Academic commentary about patent law, i.p. law, creativity, and more

June 27, 2008

Kleen-Tex: Nonobviousness at Trial

posted by Joe at 9:25 am

I missed this one in March, but, happily, my Westlaw tracking just picked it up …

In March, Judge Camp, U.S. District Judge for the Northern District of Georgia, issued his opinion in a bench trial in a patent case.  Among the issues Judge Camp decided is whether Kleen-Tex’s asserted claims would have been obvious.  Judge Camp’s opinion is a model of clarity and thoroughness.  If you want to see nonobviousness analysis at its careful best, you can’t do better than Judge Camp’s Kleen-Tex decision.

Lucky for us, it’s available as a pdf through the good work of Coby Nixon’s excellent Georgia Patent Law Blog.  He summarizes Kleen-Tex here.
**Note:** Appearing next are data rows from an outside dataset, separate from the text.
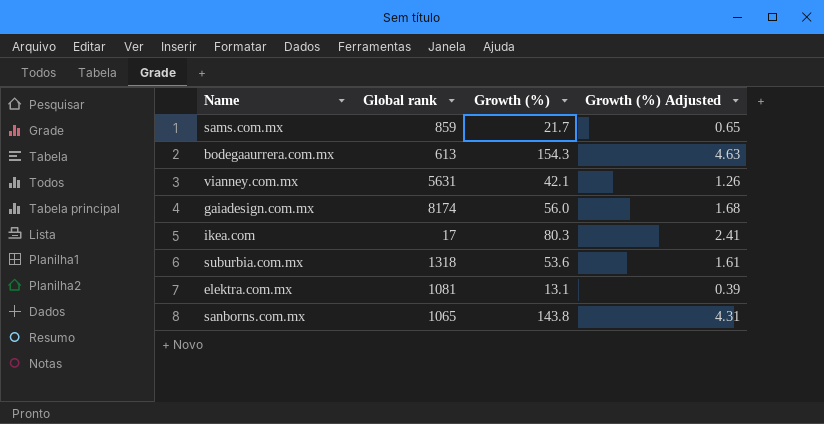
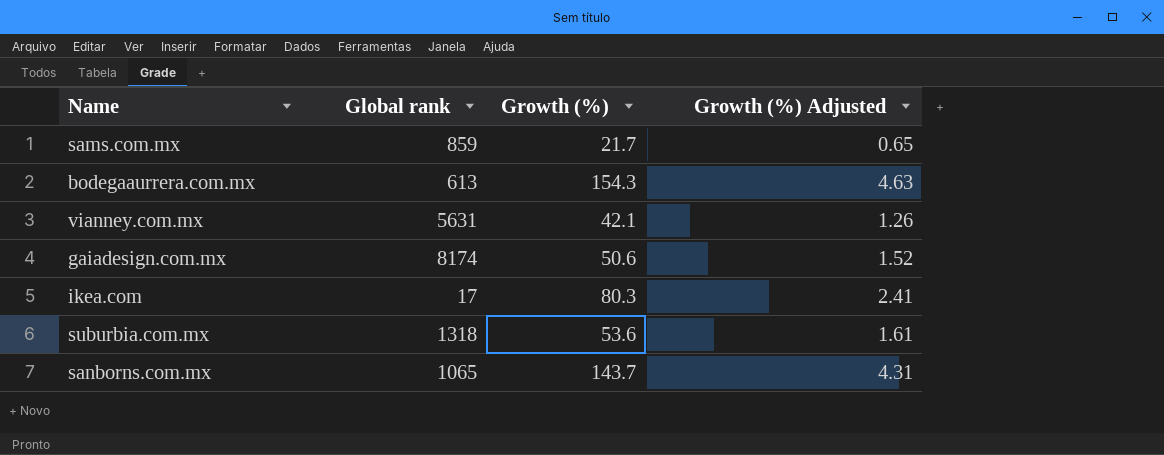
row elektra.com.mx: 1081 | 13.1 | 0.39 -> none
gaiadesign.com.mx | Growth (%): 56.0 -> 50.6
gaiadesign.com.mx | Growth (%) Adjusted: 1.68 -> 1.52
sanborns.com.mx | Growth (%): 143.8 -> 143.7

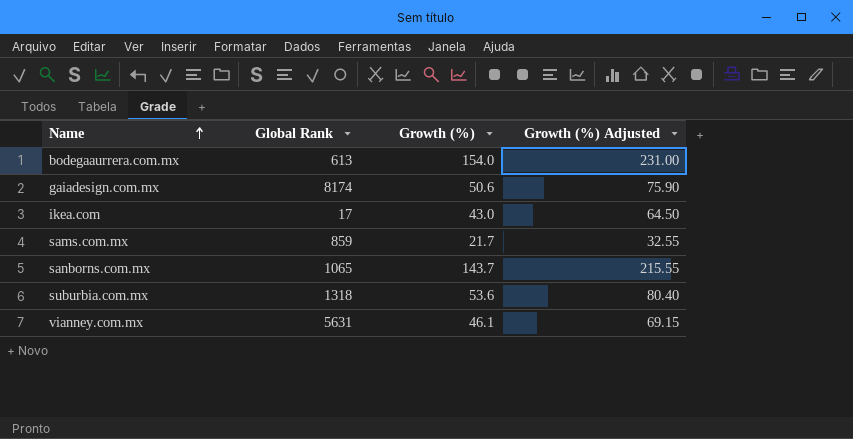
row order: none -> Name ascending
column name: Global rank -> Global Rank
column Growth (%) Adjusted | formula: [Growth (%)] * 0.03 -> [Growth (%)] * 1.5
bodegaaurrera.com.mx | Growth (%): 154.3 -> 154.0
ikea.com | Growth (%): 80.3 -> 43.0
vianney.com.mx | Growth (%): 42.1 -> 46.1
In sum: Read Kleen-Tex.  And check out Nixon’s blog!


5 Comments »

  1. Hi Joe:

    The willfulness ruling (a la Seagate/Black & Decker) in the case is astounding. Court finds there was intentional infringement but can’t find it willful since the litigation defenses were “plausible.” I’ll be addressing this aspect of the case in the next newsletter going out later this week.

    (I don’t think Westlaw posted the case until last week. That’s when it popped up my daily search of additions to the WL IP database).

    Best regards,
    Bob

    Comment by Bob Matthews — June 30, 2008 @ 7:26 am


  2. Hi, Bob.
    I look forward to seeing your take on the willfulness question. Not surprisingly, I focused more on the nonobviousness analysis.
    Best,
    Joe

    Comment by Joe — June 30, 2008 @ 7:44 am


  3. Great case on obviousness Joe. On the evidence, I think the EPO would have come to the same result. But, it is fun to contemplate what might have happened at the EPO, on this fact matrix, if the evidence adduced by the parties had been put together with the EPO approach to inventive step as the template. So, it’s also a good teaching case for me in Europe.

    Comment by MaxDrei — June 30, 2008 @ 9:17 am


  4. Is it just me, or was the judge’s focus on the secondary considerations a somewhat implicit acknowledgement that the prior art made out a prima facie case?

    While such evidence will generally come to light during litigation, such story telling during prosecution is often not done. Preparing the Rule 132 Declarations necessary to get such evidence in the record is time consuming and expensive. And you can never be sure that the examiner will actually give it the weight it deserves. Particularly in the “quality = reject, reject, reject” culture that currently rules the PTO. Although I have heard that OPQA and/or second eyes will generally not hold up an allowance that is the result of a traversal including a 132 Dec.

    Max, are you sure this would have had the same result in the EPO? Without the evidence of the long felt need and failure of others, unless they were discussed in the background, how could the patentee have successfully argued that the technical features recited in the claim solved an objective technical problem not addressed/solved by the prior art?

    Comment by JD — June 30, 2008 @ 2:54 pm


  5. On the face of the Decision, the Applicant or Patent Owner would have won at the EPO without any recourse to secondary evidence. The Problem and Solution Approach would spit out the answer “inventive – have a patent” after 5 minutes. It’s just that an Opponent at the EPO would have adduced evidence that the “surprising” technical effect is a chimera. Then the fun of inter Partes proceedings, before a technically competent tribunal, would begin in earnest. As I say Joe, a great case to study.